The people did not contest the old regime, but the new one, that of
capitalism applied to its substance.Heated by the Masonic lodges
determined to overthrow all the protections of the people and the
obstacles to profit, the deputies of the States-General proclaimed
themselves a constituent assembly and set in stone the market economy
that the people rejected with all their might.
This is the Revolution.The king could do nothing more since he was
overthrown: he was no longer going to hinder the profiteers who were
finally in power.
Those who took his place and killed him were those who imposed on the
French people the economic barbarity that still prevails today.
It was the bourgeoisie that wanted, made and won the French Revolution
to impose a regime that the French people did not want.
It was imposed on him by terror and massacres. It has suffered poverty,
proletarianization, economic barbarism and the loss of its entire tradition.
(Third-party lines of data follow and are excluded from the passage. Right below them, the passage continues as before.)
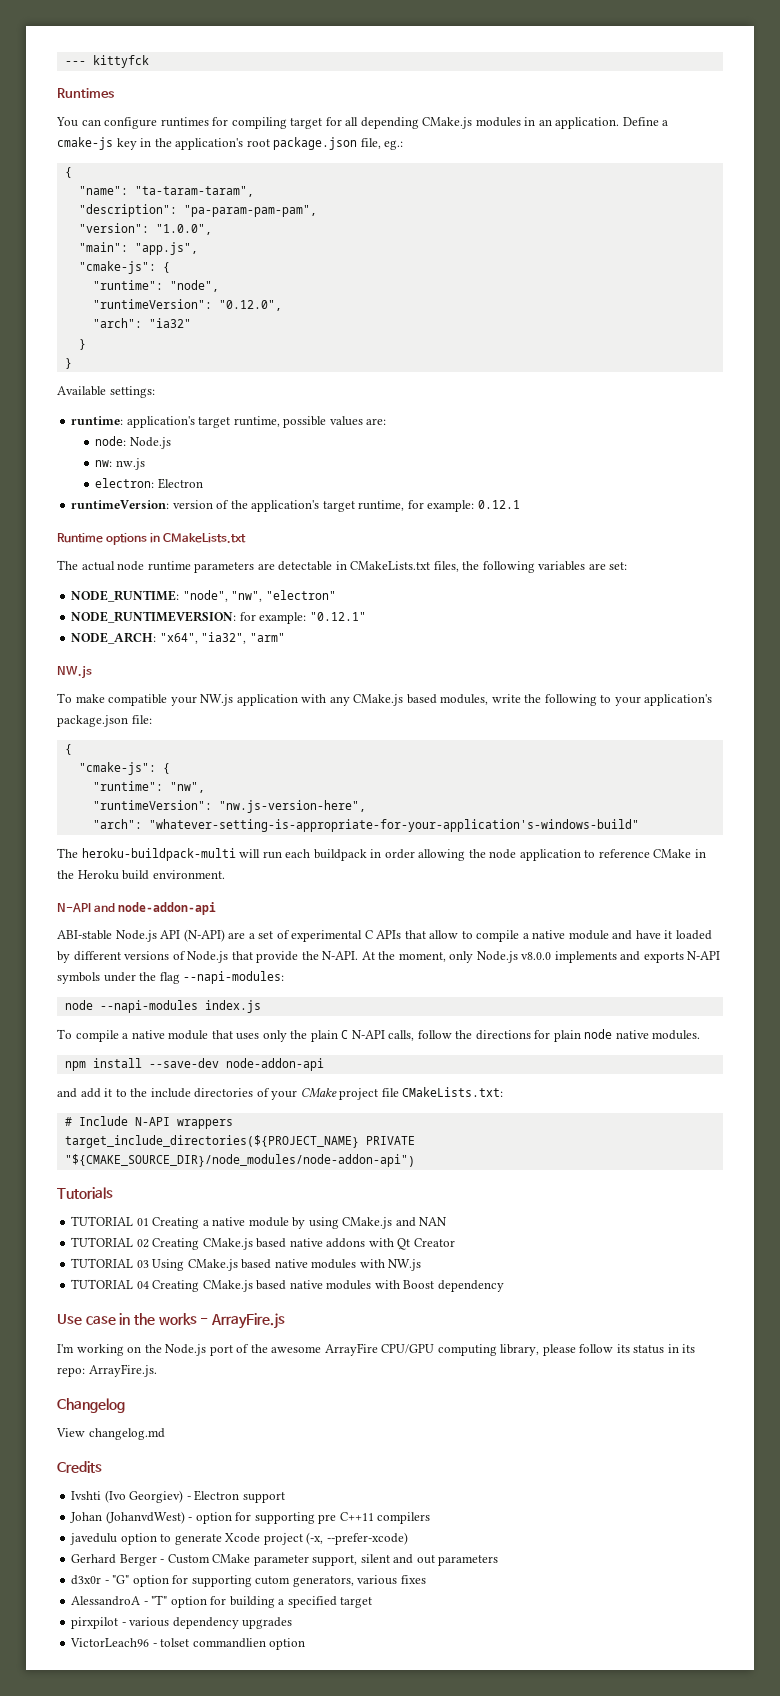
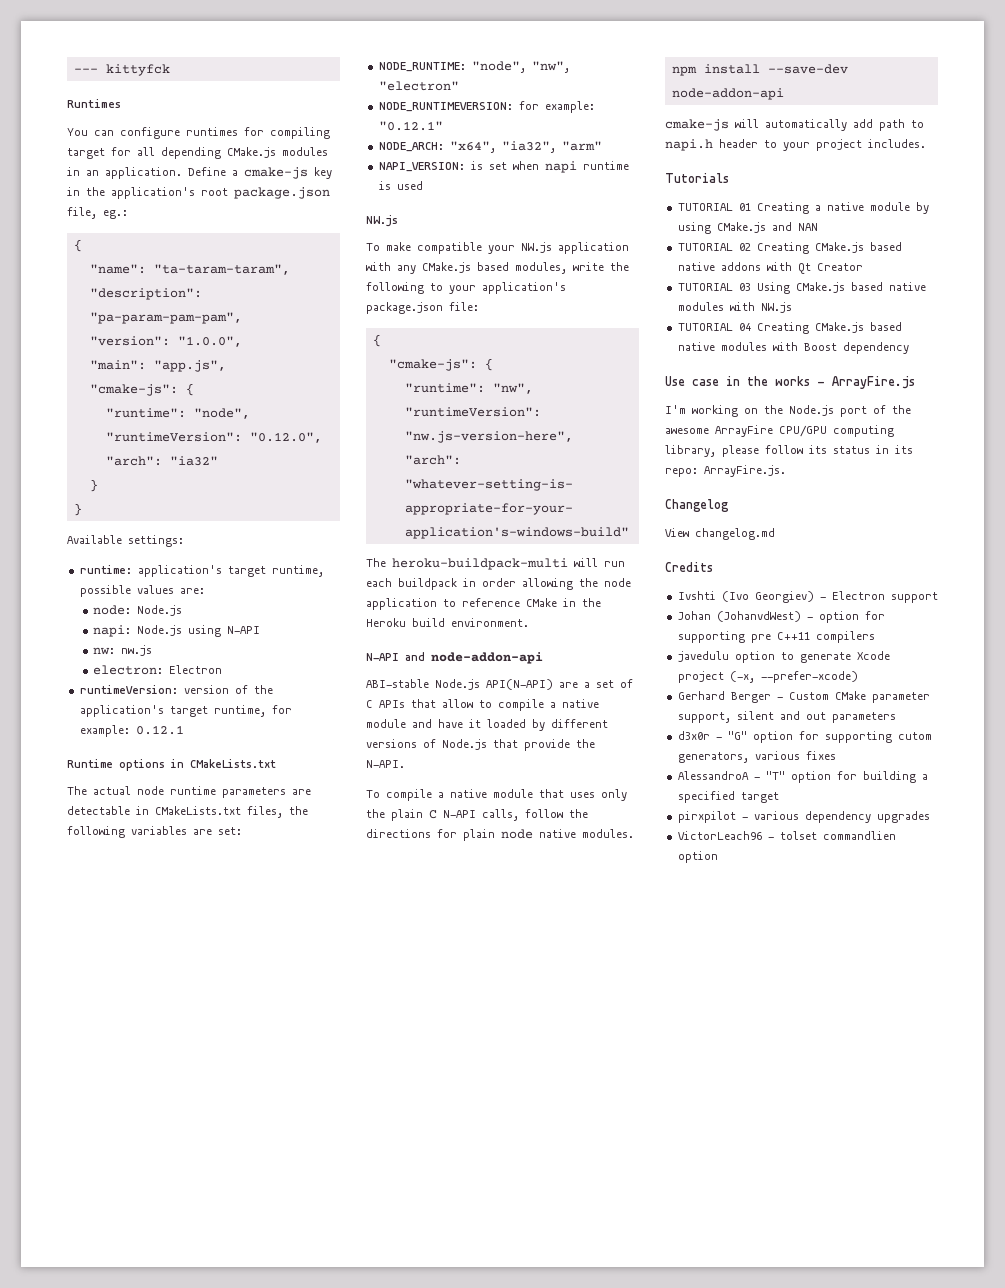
(171, 443) none -> [92,625,260,637] // napi: Node.js using N-API
(285, 637) none -> [378,161,629,173] [378,181,423,190] // NAPI_VERSION: is set when napi runtime is used
[160,929,225,942] API (N-API) -> [486,679,553,690] API(N-API)
[291,930,363,942] experimental -> (633, 683) none
[361,951,721,963] [57,971,285,984] [64,1000,261,1013] At the moment, only Node.js v8.0.0 implements and exports N-API symbols under the flag --napi-modules: // node --napi-modules index.js -> (405, 764) none
[57,1087,504,1100] [64,1116,233,1129] [64,1135,415,1148] [64,1154,415,1167] and add it to the include directories of your CMake project file CMakeLists.txt: // # Include N-API wrappers // target_include_directories(${PROJECT_NAME} PRIVATE "${CMAKE_SOURCE_DIR}/node_modules/node-addon-api") -> [665,119,924,131] [665,139,926,151] cmake-js will automatically add path to napi.h header to your project includes.

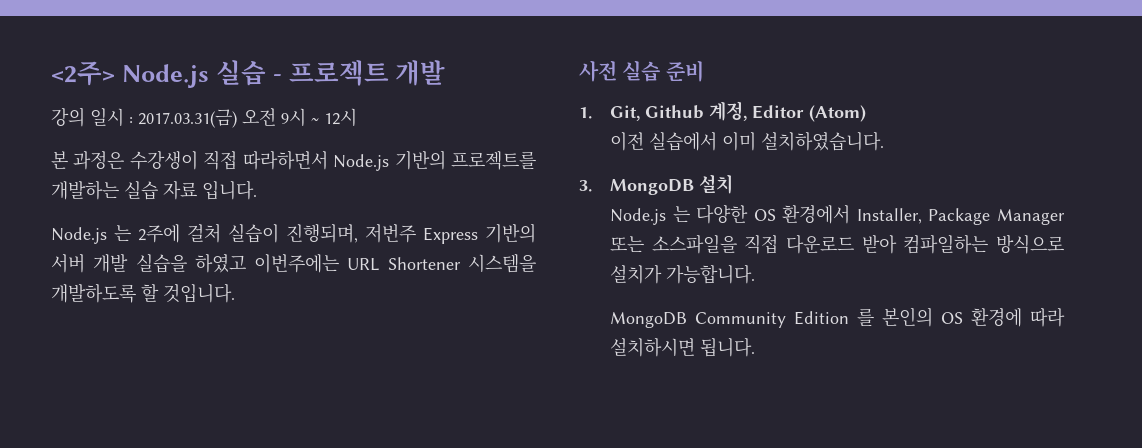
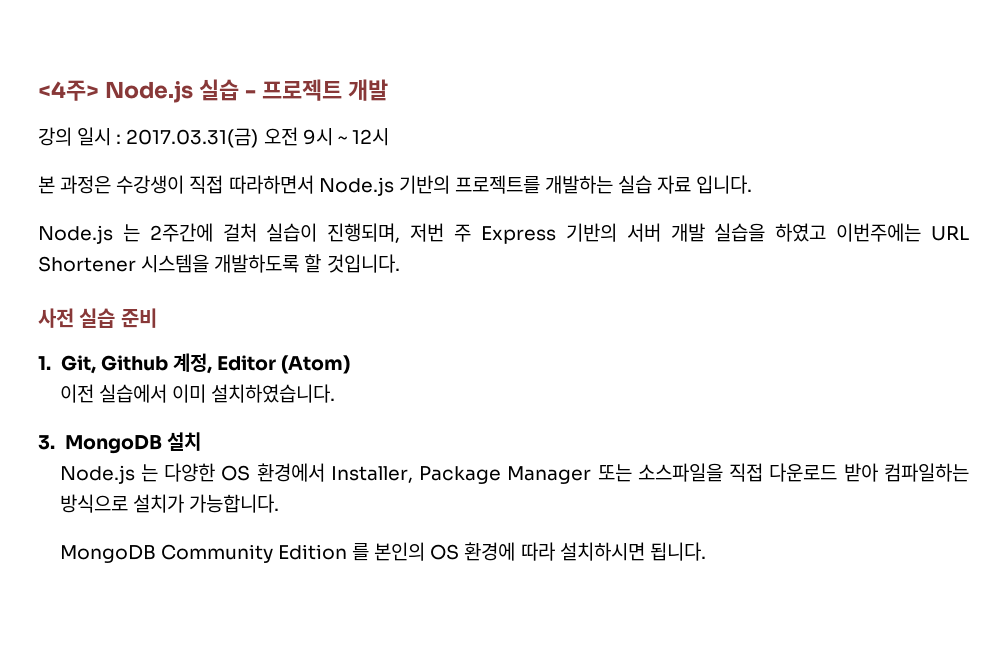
[51,61,115,86] <2주> -> [38,80,99,101] <4주>
[138,224,180,243] 2주에 -> [149,223,213,242] 2주간에
[365,224,416,243] 저번주 -> [410,223,472,242] 저번 주

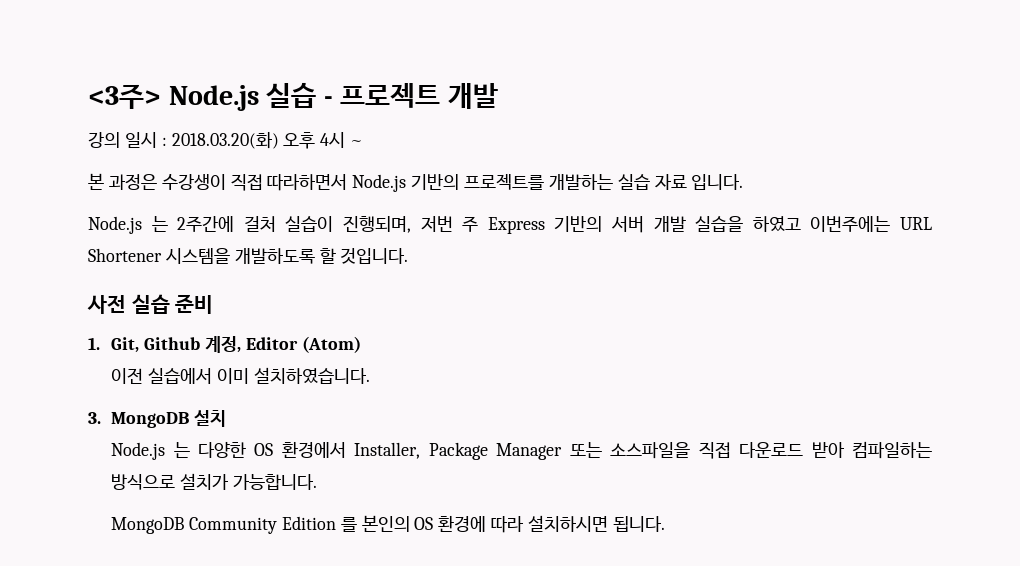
[38,80,99,101] <4주> -> [88,84,161,109] <3주>
[126,127,333,148] 2017.03.31(금) 오전 9시 -> [171,131,346,149] 2018.03.20(화) 오후 4시
[351,128,389,146] 12시 -> (364, 143) none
If Macron looks like someone, it is certainly not the king whom the
people cherished and considered as their father.
Macron is only the latest of the successors of those who murdered him to
impose the reign of royal money against the common good.
How I'm understanding the 'bourgeoisie' as described above, is in the classic marxist definition of the capitalist class- the bankers for sure. It appears once they knocked out the competition they morphed into their natural state, the predator class.
- (in Marxist contexts) the capitalist class who own most of society's wealth and means of production.